=== ABOUT THIS TASK ===
Say how many lines below contain the word "Kemenangan". The number is the entire reply.
***** RECORDS *****
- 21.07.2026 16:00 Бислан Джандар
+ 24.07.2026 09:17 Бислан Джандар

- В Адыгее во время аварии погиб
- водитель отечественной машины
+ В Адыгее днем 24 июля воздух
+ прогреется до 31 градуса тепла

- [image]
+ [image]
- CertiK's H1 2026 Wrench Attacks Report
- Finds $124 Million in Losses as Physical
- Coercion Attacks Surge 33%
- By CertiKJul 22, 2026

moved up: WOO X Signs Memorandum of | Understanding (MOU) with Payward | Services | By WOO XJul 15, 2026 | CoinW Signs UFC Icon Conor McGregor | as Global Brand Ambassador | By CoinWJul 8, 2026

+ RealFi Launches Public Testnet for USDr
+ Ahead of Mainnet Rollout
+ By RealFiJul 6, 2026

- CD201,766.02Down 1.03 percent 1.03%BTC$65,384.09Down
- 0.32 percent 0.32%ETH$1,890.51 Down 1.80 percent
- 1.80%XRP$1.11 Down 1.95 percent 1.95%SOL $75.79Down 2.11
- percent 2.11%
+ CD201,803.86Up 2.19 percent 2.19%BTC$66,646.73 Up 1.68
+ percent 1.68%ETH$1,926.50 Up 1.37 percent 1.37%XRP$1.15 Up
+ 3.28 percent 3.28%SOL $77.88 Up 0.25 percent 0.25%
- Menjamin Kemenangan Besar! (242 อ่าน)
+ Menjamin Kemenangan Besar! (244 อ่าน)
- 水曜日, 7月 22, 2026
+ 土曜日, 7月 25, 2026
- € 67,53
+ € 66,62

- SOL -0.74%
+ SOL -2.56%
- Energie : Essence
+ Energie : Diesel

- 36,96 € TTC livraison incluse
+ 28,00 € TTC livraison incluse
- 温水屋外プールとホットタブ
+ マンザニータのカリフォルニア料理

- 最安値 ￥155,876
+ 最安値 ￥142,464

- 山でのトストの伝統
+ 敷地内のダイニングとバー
*****
=== SOLUTION BELOW ===
2